最近とみに大衆演劇の旧態依然としたお芝居、とくに九州系のやくざものには生理的嫌悪を覚えます。このご時勢に斬った張ったの、義理・人情だのはあまりにも時代錯誤的です。感性的にどうも受け入れられません。もちろん大衆演劇というか旅芝居独自の文化を認め評価するのにやぶさかではありませんが(面白い、優れたお芝居もありました)、やたらと山をあげる泥臭い芝居を、忠治だの次郎長だの黒駒の勝蔵だのという渡世人の間の(あまりにも狭い)「けんか」を題材にした芝居を、果たして誰が喜ぶのかと疑問を感じざるようになったのも事実です。役者、それも若い世代が代々続いて来た(であろう)そういう芝居に何の疑問ももたず、(楽だから)やりつづけるというのでは、大衆演劇に未来はないでしょう。稽古をしっかりとせず、座員のレベルの低さを放置している劇団があまりにも多い。

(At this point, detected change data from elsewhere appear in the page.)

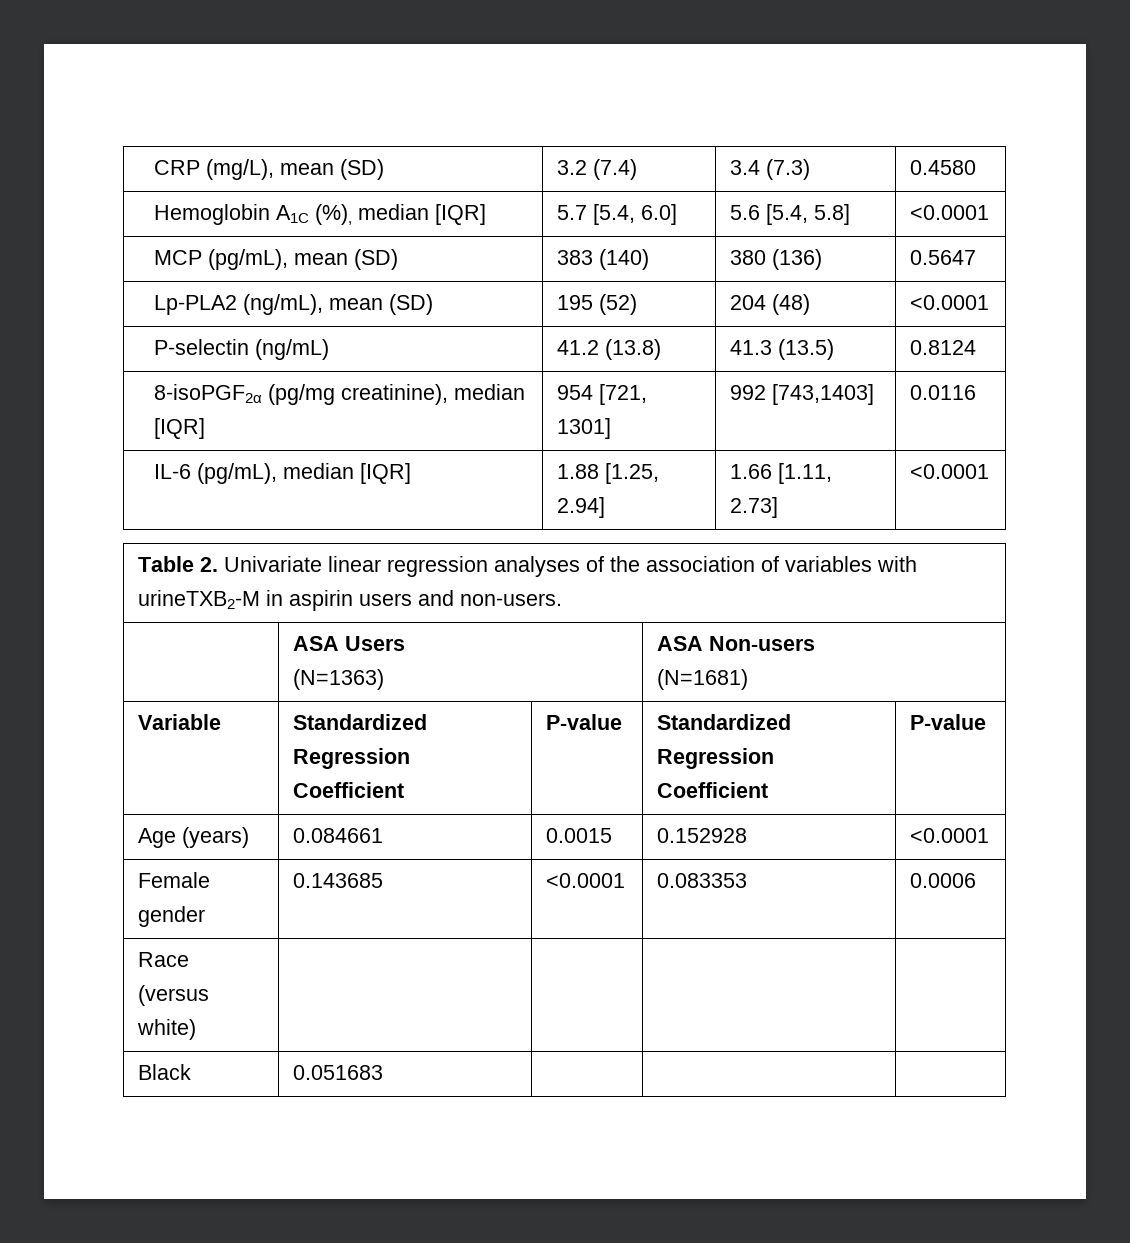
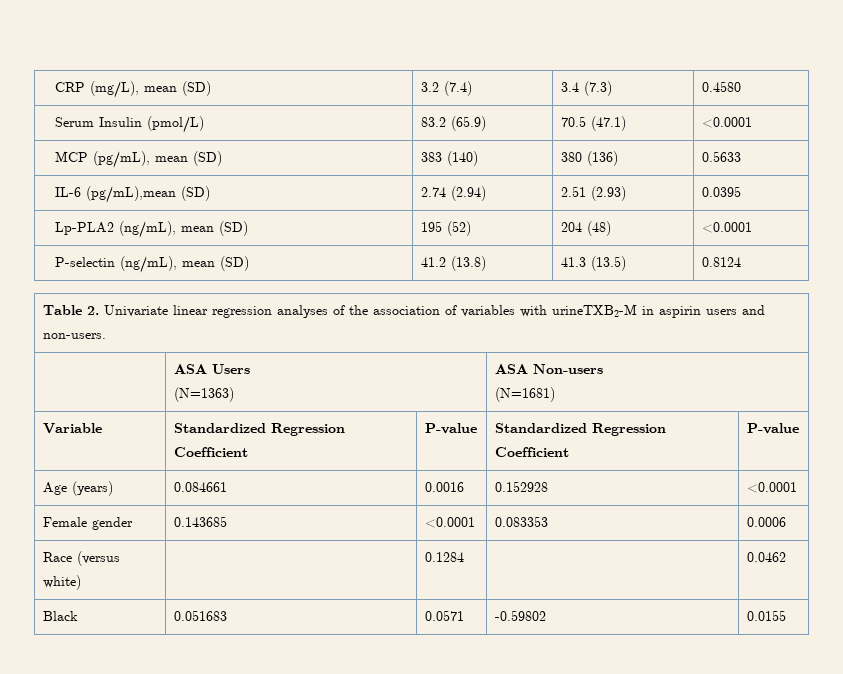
- Hemoglobin A1C (%), median [IQR] | 5.7 [5.4, 6.0] | 5.6 [5.4, 5.8] | <0.0001
+ Serum Insulin (pmol/L) | 83.2 (65.9) | 70.5 (47.1) | <0.0001
- MCP (pg/mL), mean (SD) | 383 (140) | 380 (136) | 0.5647
+ MCP (pg/mL), mean (SD) | 383 (140) | 380 (136) | 0.5633
+ IL-6 (pg/mL),mean (SD) | 2.74 (2.94) | 2.51 (2.93) | 0.0395
- P-selectin (ng/mL) | 41.2 (13.8) | 41.3 (13.5) | 0.8124
+ P-selectin (ng/mL), mean (SD) | 41.2 (13.8) | 41.3 (13.5) | 0.8124
- 8-isoPGF2α (pg/mg creatinine), median [IQR] | 954 [721, 1301] | 992 [743,1403] | 0.0116
- IL-6 (pg/mL), median [IQR] | 1.88 [1.25, 2.94] | 1.66 [1.11, 2.73] | <0.0001
- Age (years) | 0.084661 | 0.0015 | 0.152928 | <0.0001
+ Age (years) | 0.084661 | 0.0016 | 0.152928 | <0.0001
- Race (versus white) | | | |
+ Race (versus white) | | 0.1284 | | 0.0462
- Black | 0.051683 | | |
+ Black | 0.051683 | 0.0571 | -0.59802 | 0.0155

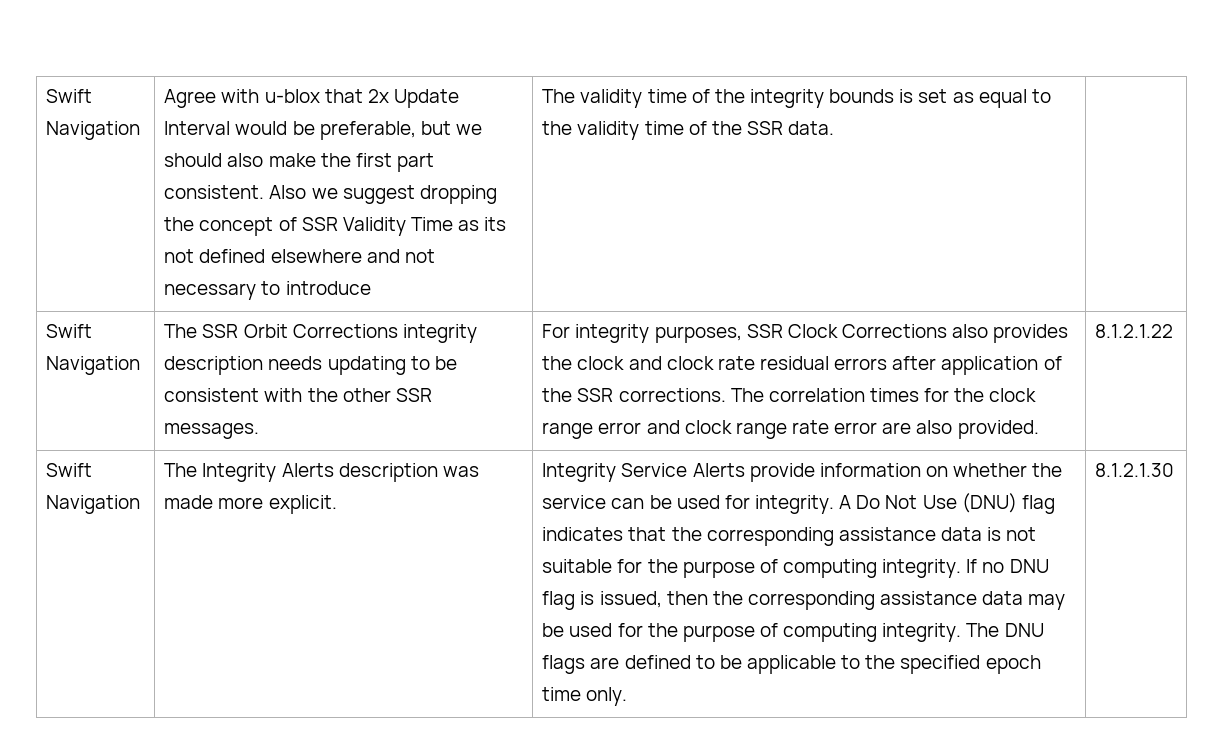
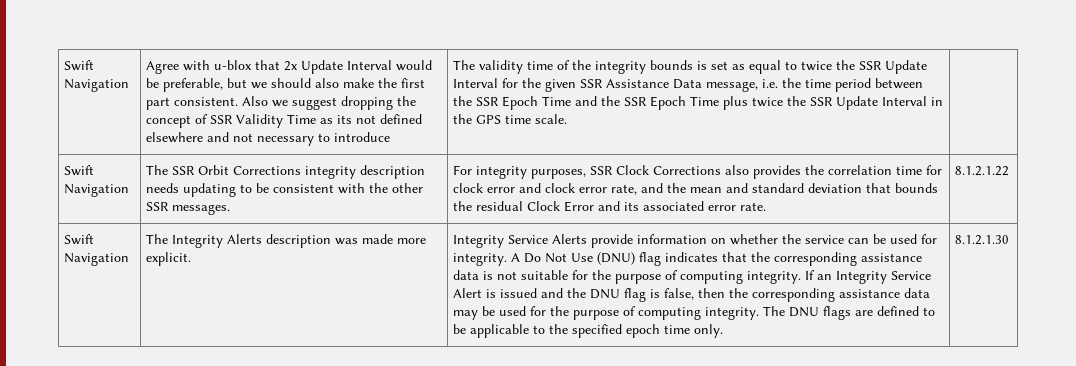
- The validity time of the integrity bounds is set as equal to the validity time of the SSR data.
+ The validity time of the integrity bounds is set as equal to twice the SSR Update Interval for the given SSR Assistance Data message, i.e. the time period between the SSR Epoch Time and the SSR Epoch Time plus twice the SSR Update Interval in the GPS time scale.
- For integrity purposes, SSR Clock Corrections also provides the clock and clock rate residual errors after application of the SSR corrections. The correlation times for the clock range error and clock range rate error are also provided.
+ For integrity purposes, SSR Clock Corrections also provides the correlation time for clock error and clock error rate, and the mean and standard deviation that bounds the residual Clock Error and its associated error rate.
- If no DNU flag is issued, then the corresponding assistance data may be used for the purpose of computing integrity.
+ If an Integrity Service Alert is issued and the DNU flag is false, then the corresponding assistance data may be used for the purpose of computing integrity.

ここしばらく歌舞伎観劇を復活して、歌舞伎の新しい胎動を感じています。歌舞伎の出自からして当然の「傾く」精神を歌舞伎は取り戻しつつあります。これは嬉しい驚きでした。翻って旅芝居では相変わらず何十年も前から同じ芝居、演り方に固執した劇団が多すぎます。歌舞伎の最近の凄まじい人気は、観客がそういう新しいトレンドを歓迎している証左でしょう。旅芝居、大衆演劇にも同じような動きが出てくることを期待するのは無理でしょうか。真剣に若い観客層を取り込みたいのであれば、自分たちのやっていることを再点検する必要があるでしょう。
だから恋川劇団の、そして純君を初めとする座員さんの心意気が、そしてその研鑽ぶりが頼もしくうつります。多くの旅芝居の、大衆演劇の劇団に未来はないかもしれませんが、恋川劇団、そして数少ないいくつかの劇団はきっと他の演劇にはない独自性を維持しつつ観客の要請にも応え、その地歩を確実に確保していくだろうと確信しています。